Olympic Size = Mazzy Star? C'mon man, work a little harder than that. Sure there are similarities in ambience at times, but not close enough to justify such a glib comment. They're one of the more refreshing bands here in KC and deserve a little more time on your part. It's interesting that what you write O.S. should do - "Olympic Size could take a lesson from AMC's more forceful approach to personal, idiosyncratic material"- is part of why some of AMC's newer stuff is starting to sound redundant,lackluster,long-winded and watered down compared to their older material. As a songwriter Mark Eitzel is becoming too idiosyncratic, too personal thus not writing songs with "universal" appeal: greats like "Jesus' Hands," or "Johnny Mathis' Feet."

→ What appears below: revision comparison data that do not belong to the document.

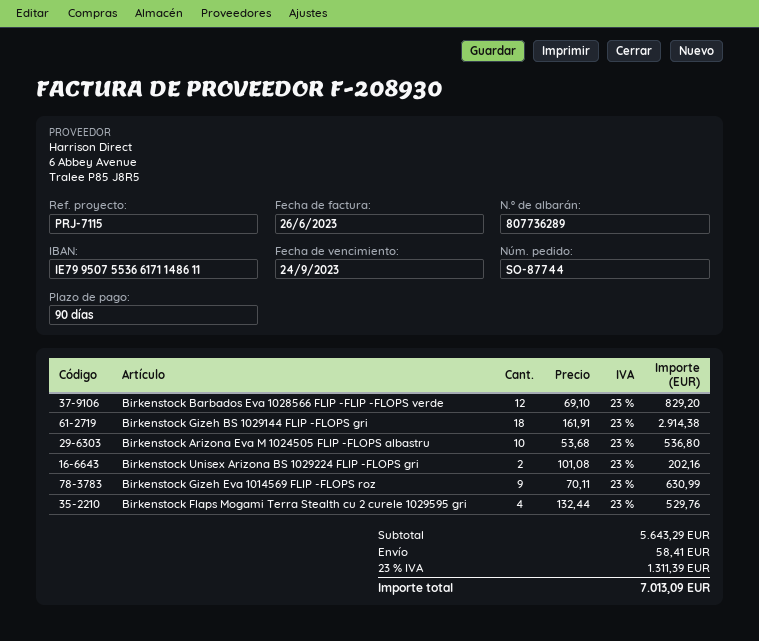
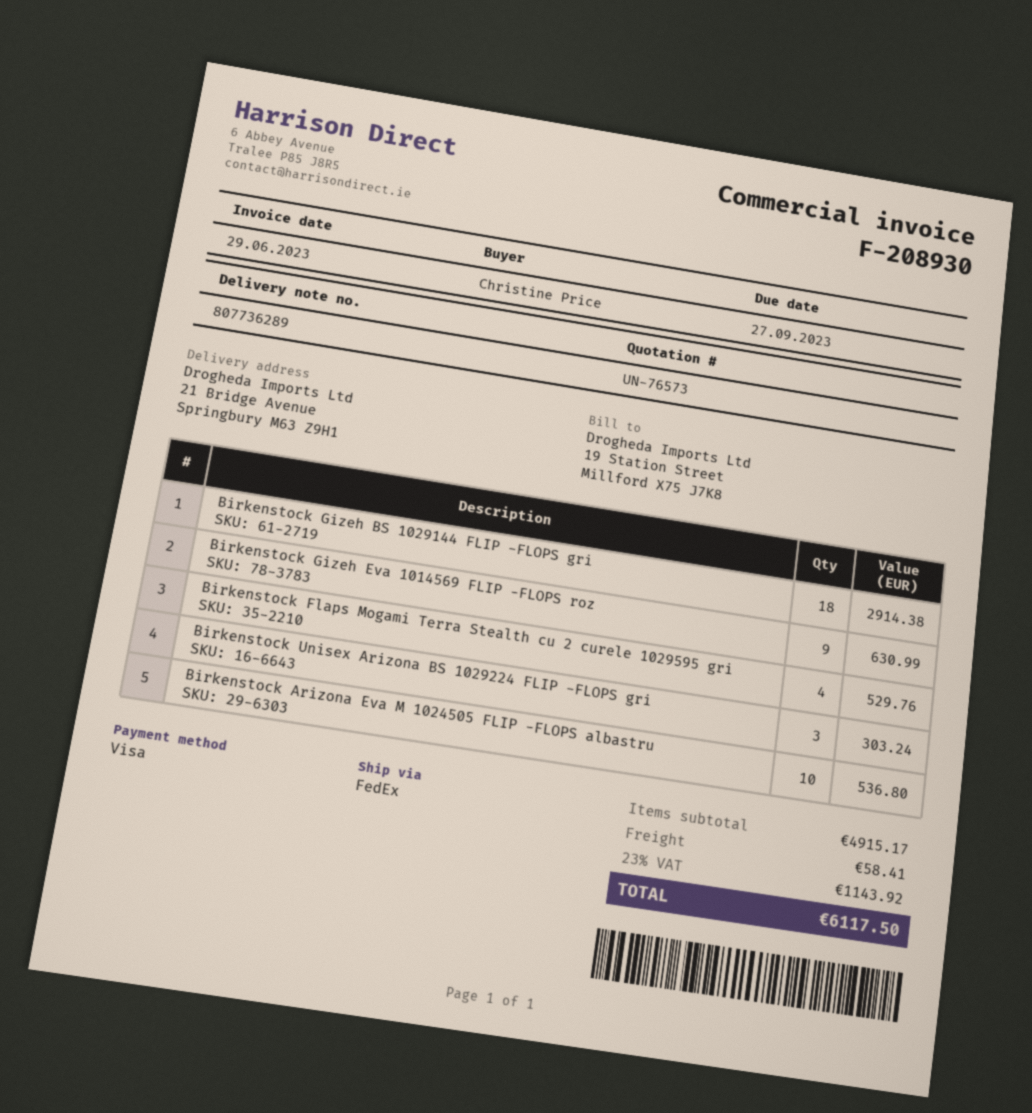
invoice date: 2023-06-26 -> 2023-06-29
due date: 2023-09-24 -> 2023-09-27
Birkenstock Barbados Eva 1028566 FLIP -FLIP -FLOPS verde: 12 for 829.20 -> none
Birkenstock Unisex Arizona BS 1029224 FLIP -FLOPS gri: 2 for 202.16 -> 3 for 303.24
subtotal: 5643.29 -> 4915.17
tax: 23% = 1311.39 -> 23% = 1143.92
total: 7013.09 -> 6117.50

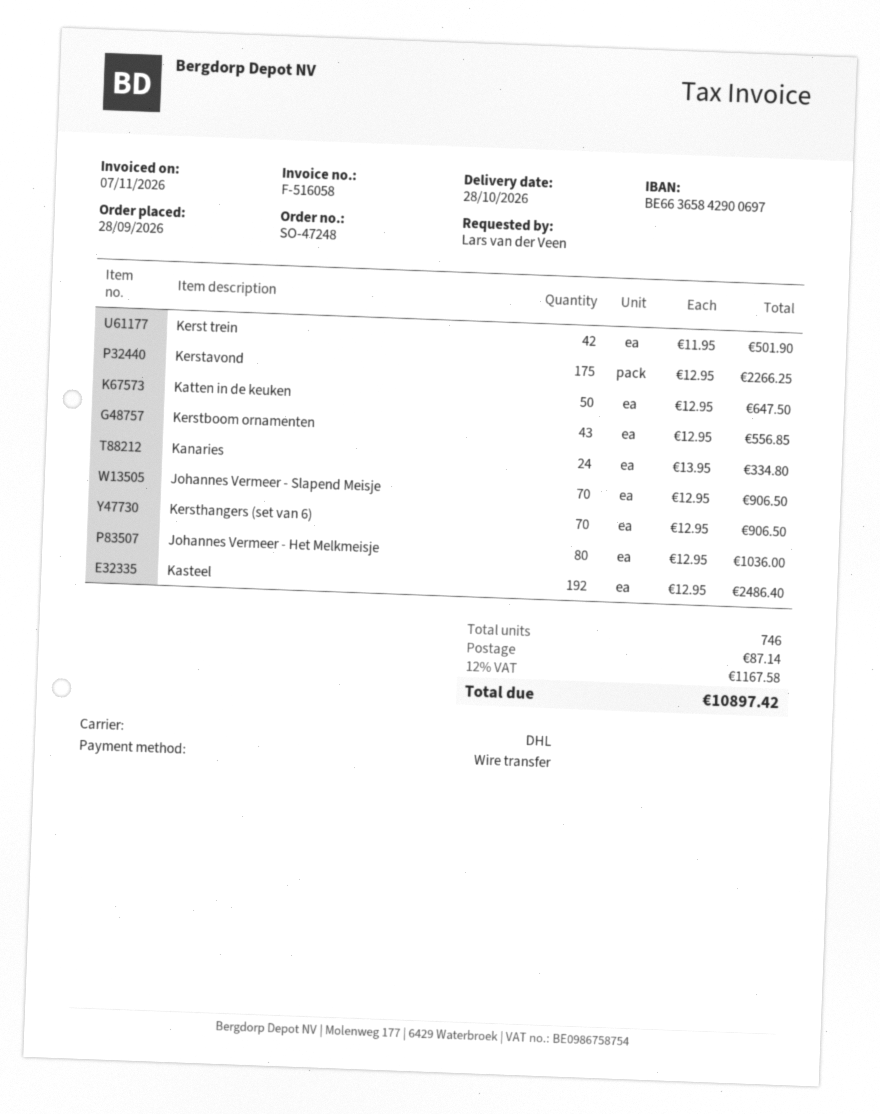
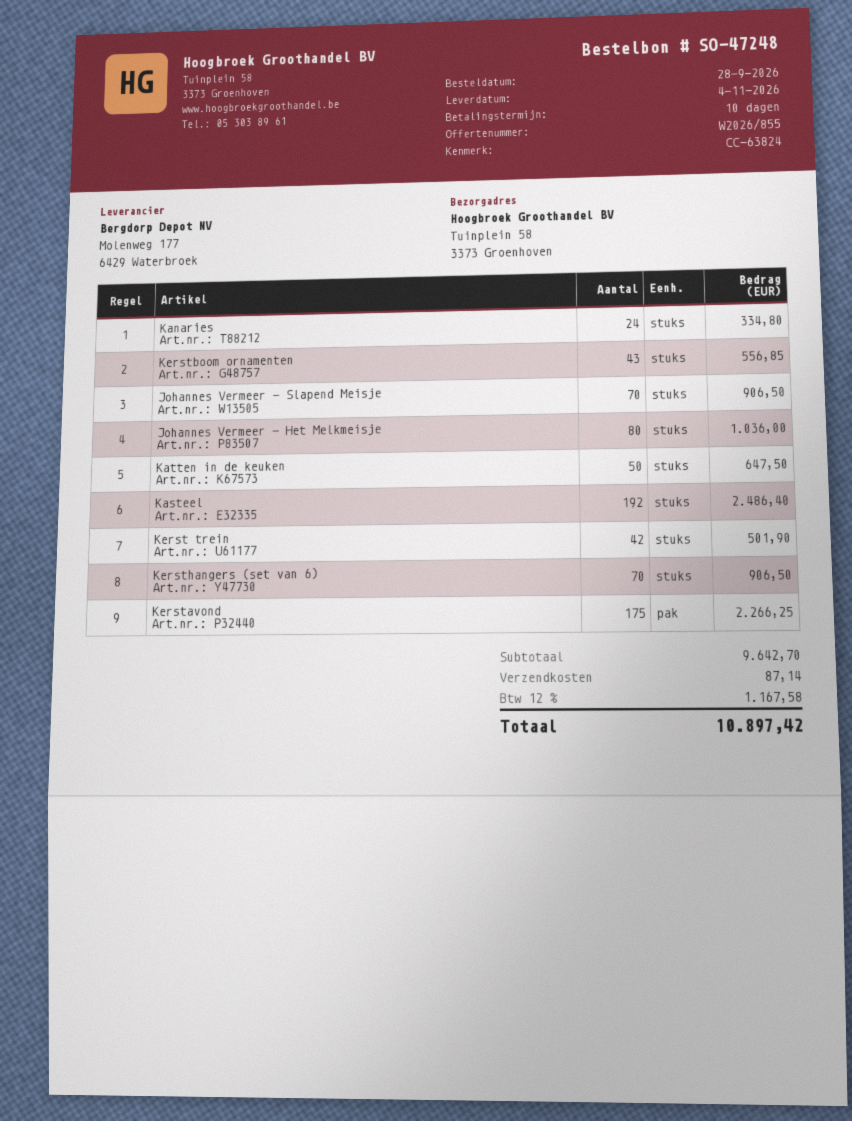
delivery date: 2026-10-28 -> 2026-11-04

Oh yeah, I've seen Mark Eitzel in Austin (Music Kapitol of the World) at the Cactus play to about 2o to 25 people, so maybe there are off nights everywhere and it doesn't have anything to do with Missouri. And that is coming from a Texan.
American Music Club is a classic American (duh) mostly indie rock band. American Music Club entertained its large audience with songs old and new, as well as some humorous anecdotes. The started out rocking hard with "Hello Amsterdam" from 1994's San Francisco before mellowing out into the beautiful ambiance that has come to define American Music Club.